Background: The surgical treatment of erectile dysfunction (ED) is the penile prosthesis which has evolved over the years. While once just a stiff rod placed into the shaft penile prostheses today are more dynamic. Connected to a reservoir and a pump they can create erections on demand based on saline fill into the prosthesis. The reservoir is typically placed high and the pump low and accessible for activation. This places the pump in the scrotum which it is palpable and often visible as well.
While the placement of a penile prosthesis is an effective treatment of ED it can cause an aesthetic concern. The larger penis may make the scrotum look small or empty. (penile-scrotal disproportion) This can be exaggerated by natural testicles that have decreased in size due to aging and hormone supplementation. As a result this will have some men seeking testicle implants to improve the size and look of the scrotum.
The pump component of the penile prosthesis typically runs down the middle of the scrotum appearing as a bulge/bump at he bottom seen through the skin.This poses some challenges for testicle implant placement with a foreign body and its surrounding capsule occupying space inside the scrotum.
Case Study: This older male desired to have testicle implants to fill out his scrotum after a penile prosthesis placement. Custom testicle implants of 6.5cms were planned.
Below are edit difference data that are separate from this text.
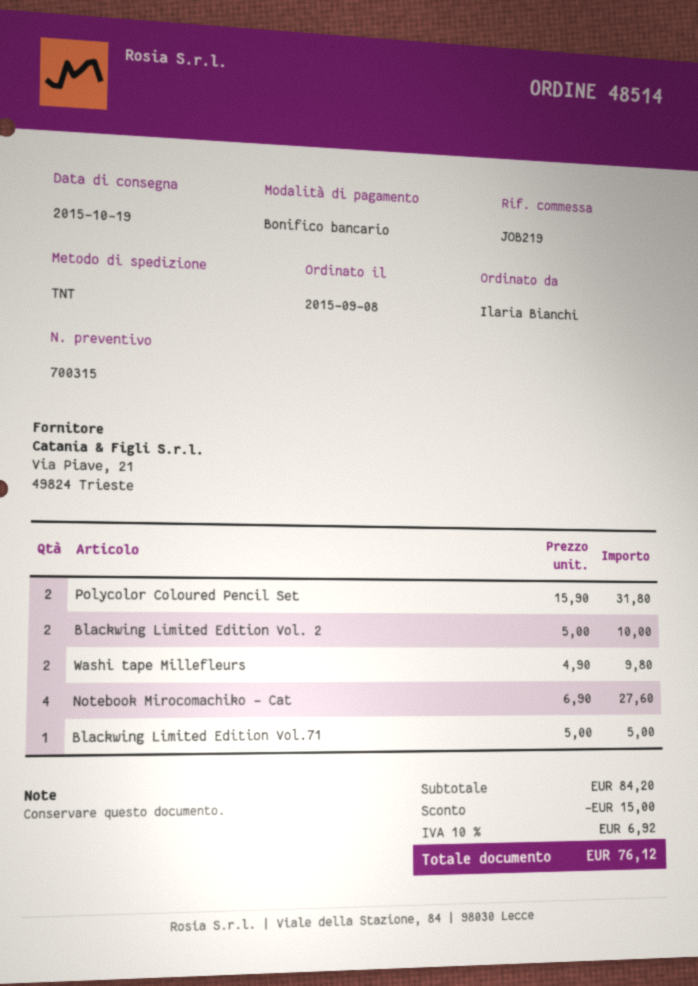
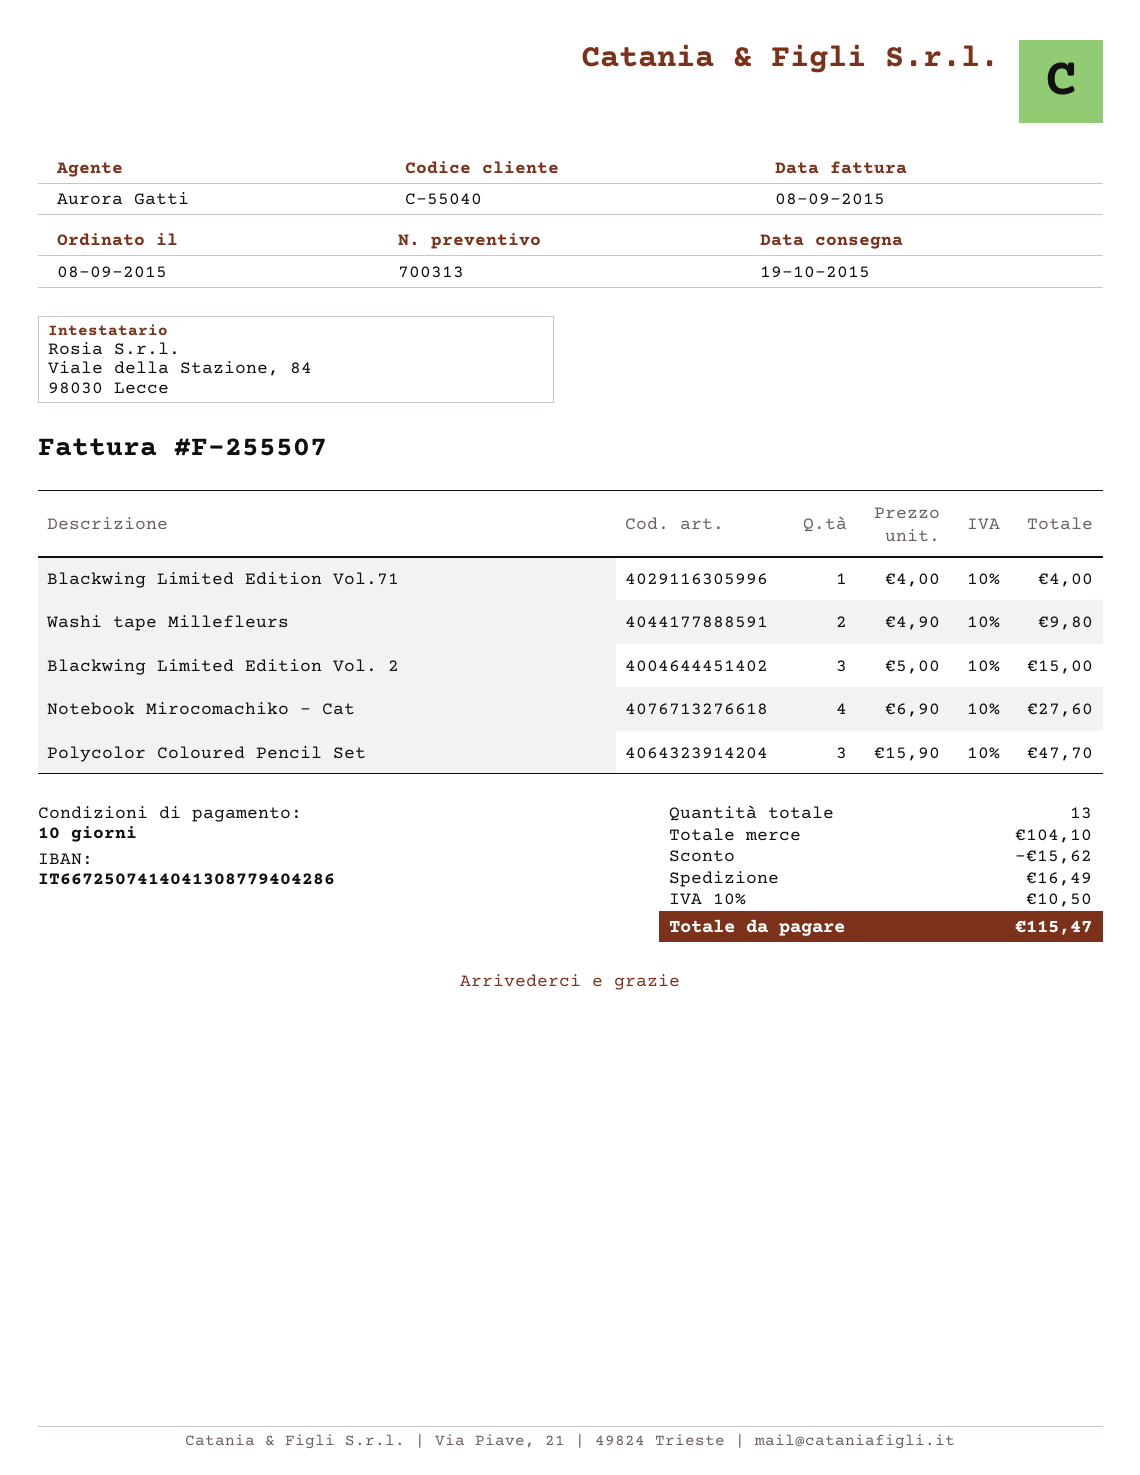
quote number: 700315 -> 700313
Polycolor Coloured Pencil Set: 2 x 15.90 = 31.80 -> 3 x 15.90 = 47.70
Blackwing Limited Edition Vol. 2: 2 x 5.00 = 10.00 -> 3 x 5.00 = 15.00
Blackwing Limited Edition Vol.71: 1 x 5.00 = 5.00 -> 1 x 4.00 = 4.00
subtotal: 84.20 -> 104.10
discount: 15.00 -> 15.62
shipping: none -> 16.49
tax: 10% = 6.92 -> 10% = 10.50
total: 76.12 -> 115.47

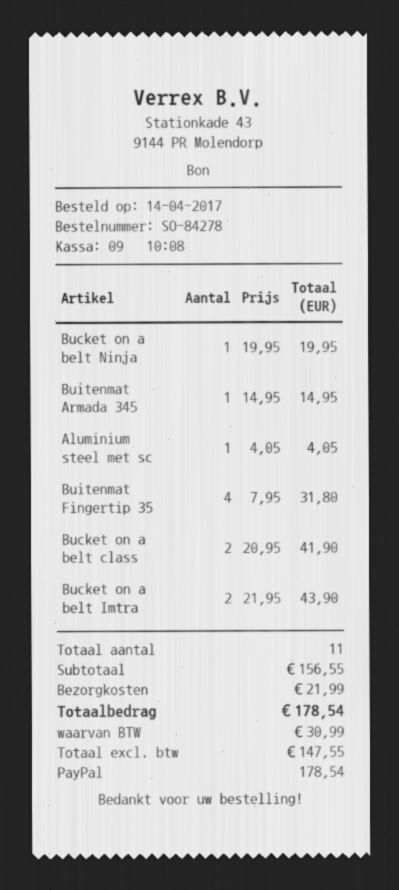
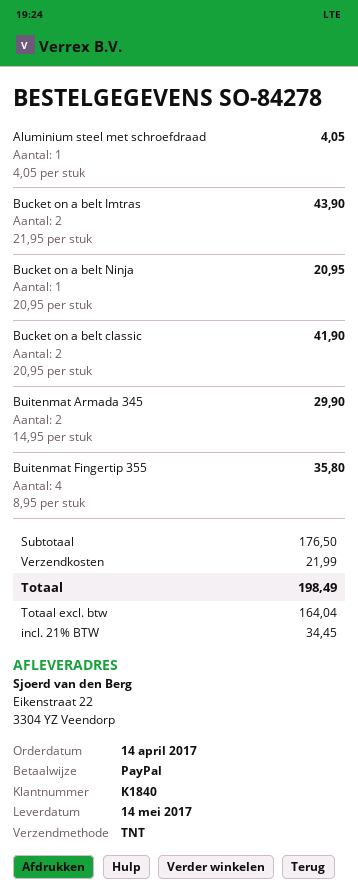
Bucket on a belt Ninja: 1 x 19.95 = 19.95 -> 1 x 20.95 = 20.95
Buitenmat Armada 345: 1 x 14.95 = 14.95 -> 2 x 14.95 = 29.90
Buitenmat Fingertip 35: 4 x 7.95 = 31.80 -> 4 x 8.95 = 35.80
subtotal: 156.55 -> 176.50
net: 147.55 -> 164.04
tax: 30.99 -> 34.45
total: 178.54 -> 198.49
Under general anesthesia a small midline skin incision was made and lateral pockets were developed into the scrotal tissues. There was a prominent midline capsule which was stiff and minimally flexible. The scrotal tissues were scarred and the size of the pockets desired for 6.5cm implants could not be adequately developed. For a tension free tissue closure and to avoid pressure on the capsule of the pump (and possible pump exposure) the solid 6.5cm implants were manually reduced to 5.0cms size. They fit without undue pressure in the pockets with less risk wound breakdown and excess pressure on the midline pump tissues.
A multi layer tension free closure was done of the midline incision. As a precautionary maneuver to protect incisional healing in a body area exposed to frictional forces permanent skin sutures were used too be removed later.
The scrotum is a small body area with not a lot of soft tissue in it. The combination of a penile pump and testicle implants creates a high implant load to tissue capacity which increases postoperative risks. To help mitigate these risks smaller implant sizes should be chosen.
Key Points:
1) The request for testicular enhancement is often seen in patients with erectile dysfunction in which a penile prosthesis may be present.
2) The presence of a midline using with a pump bulb down the center of the scrotum poses challenges and risks for placing custom testicle implants.
3) Given the risks of exposing and contaminating the penile prosthesis due to pump bulb location during the dissection the placement of custom testicle implants needs to the carefully considered and downsized if used.